Sobre a trama de Siriema, protagonista do filme, reproduzo a sinopse dada de presente por Milan às pessoas presentes naquela noite: "Siriema vive o drama ocidental descendente de imigrantes do Oriente Médio. A maternidade parece impossível, porque ela não se identifica com as mulheres da sua família, suas ancestrais, mas também pelo desejo inconsciente que ela descobre graças à análise".

A obra retrata o percurso do encontro de Siriema com sua feminilidade. Ela foi uma menina muito ligada ao pai, impedida por ele de namorar meninos. Já adulta e com o pai falecido, ela foi ao encontro do psicanalista francês após dois abortos espontâneos. Segundo Milan: "ela [Siriema] não pode engravidar porque ela é objeto do desejo do pai, que não a autoriza a conceber. Ao descobrir isso, ela deixa de ser vítima do próprio inconsciente para se tornar sujeito do desejo".

Siriema viaja a Paris e não domina o idioma, fato que também é um mistério na análise pelo psiquiatra, tema que acaba sendo debatido ao final de forma brilhante (não, não vou contar, precisa assistir). Sua reconexão com as mulheres da família, seu confronto com a vergonha de ser mulher estão presentes na trama, que é um percurso da busca pela paz com o feminino.

Milan analisa: "A heroína de 'Adieu Lacan' é uma vítima de um preconceito em relação às mulheres que a impede de assumir as vicissitudes do seu sexo e ela só se libera graças à escuta pertinente do doutor. Sou particularmente grata a ele —e ao Richard Ledes pela adaptação cinematográfica do meu texto".

Fiquei muito tocada ao assistir esse filme, com cenas interessantes.

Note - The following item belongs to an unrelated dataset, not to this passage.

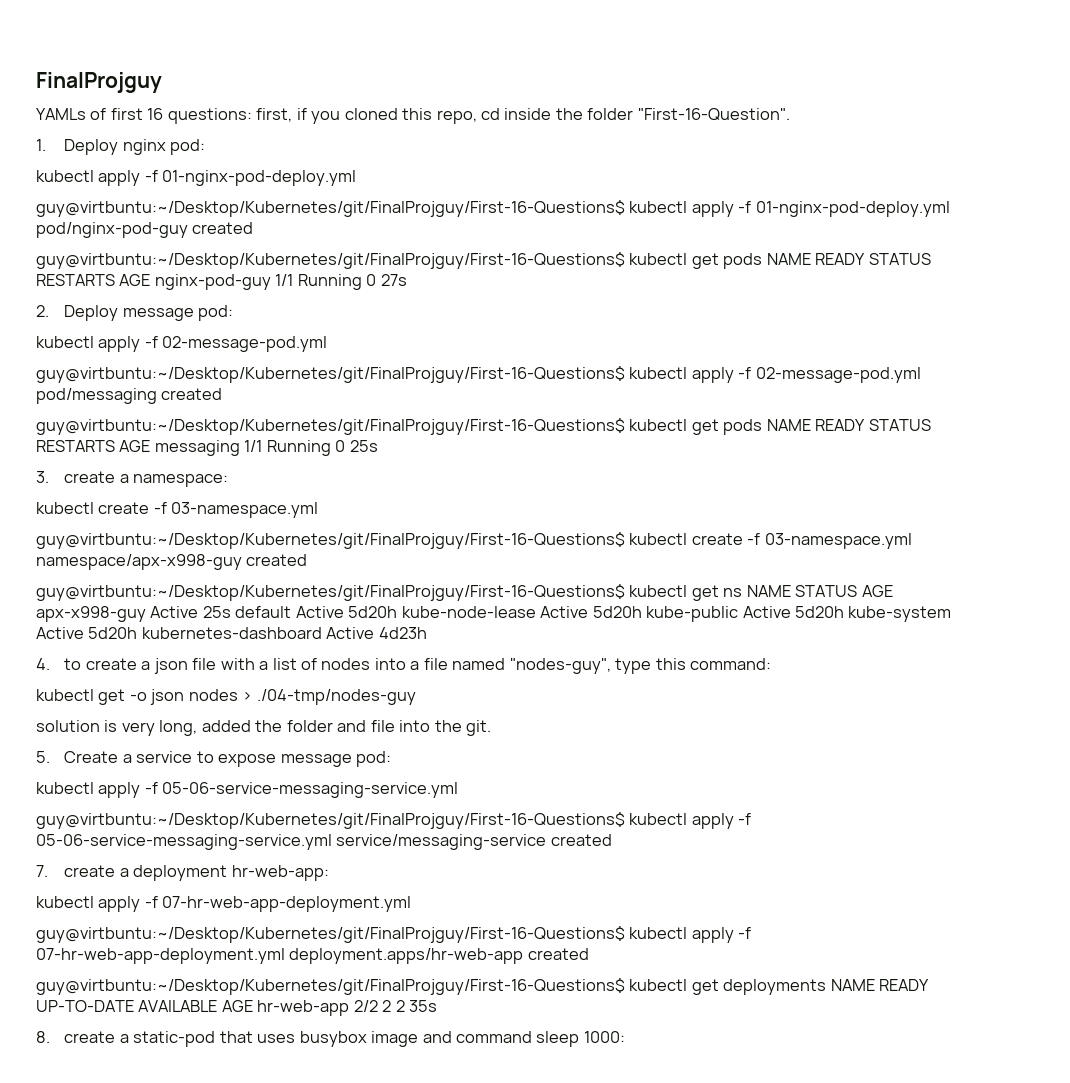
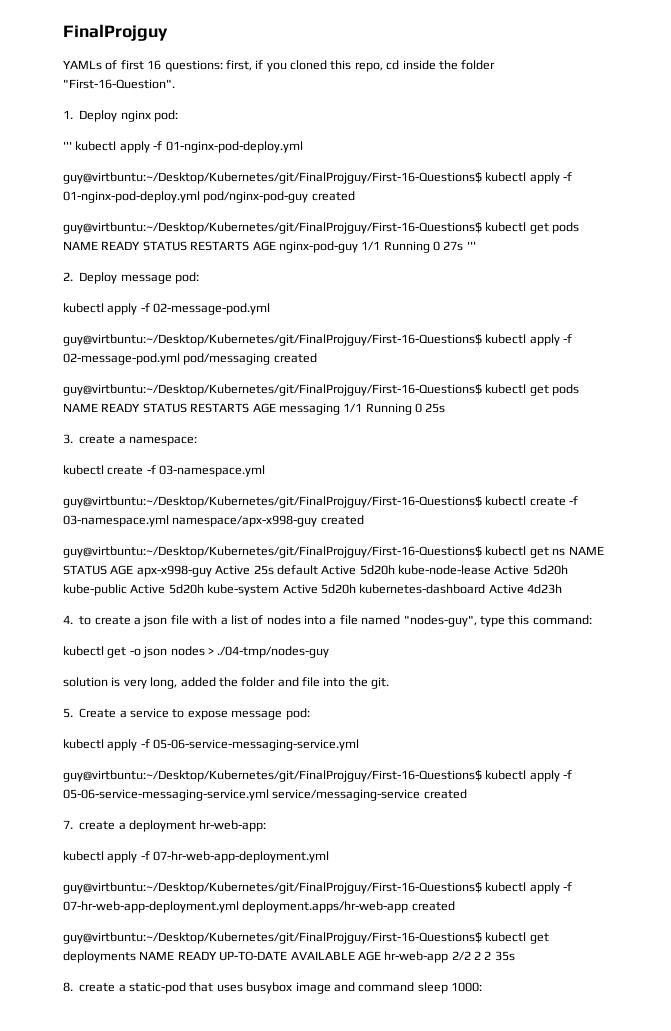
  1. Deploy nginx pod:
- kubectl apply -f 01-nginx-pod-deploy.yml
+ ''' kubectl apply -f 01-nginx-pod-deploy.yml
- guy@virtbuntu:~/Desktop/Kubernetes/git/FinalProjguy/First-16-Questions$ kubectl get pods NAME READY STATUS RESTARTS AGE nginx-pod-guy 1/1 Running 0 27s
+ guy@virtbuntu:~/Desktop/Kubernetes/git/FinalProjguy/First-16-Questions$ kubectl get pods NAME READY STATUS RESTARTS AGE nginx-pod-guy 1/1 Running 0 27s '''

Refletindo a partir de Simone de Beauvoir, as inadequações de Siriema com a imposição do "ser mulher", por uma estrutura posta antes mesmo que ela nascesse, traz os conflitos que são comuns na vida de meninas que não se veem nesse ideal de feminilidade.

O reconhecimento forçado pelo próprio corpo com o fato de ser uma mulher, tal qual a menstruação, o crescimento dos seios, traz para muitas a revolta em ser inserida em um grupo social visto e tratado como inferior na sociedade patriarcal, implicando em muitos casos na busca pela liberdade.

Ao buscar-se livre a partir da análise, Betty Milan construiu uma trajetória literária eternizada nas obras que exploram um universo psicanalítico de Jacques Lacan, seu analista na vida, nos romances e nos filmes. Quero parabenizá-la pelo filme baseado em seu livro e também dizer que estou ansiosa pelos seus próximos lançamentos.


Em tempo, já que o assunto é o trabalho de uma confreira da Academia Paulista de Letras, venho expressar neste espaço minha admiração por Maurício de Sousa, confrade gentil e cartunista que marcou e segue marcando gerações de pequenas leitoras e leitores. Desejo sucesso ao filme que retratará sua biografia e manifesto, sempre que posso e puder, o respeito pelo seu trabalho.




Publicado no jornal Folha de S. Paulo, 20 de abril de 2023.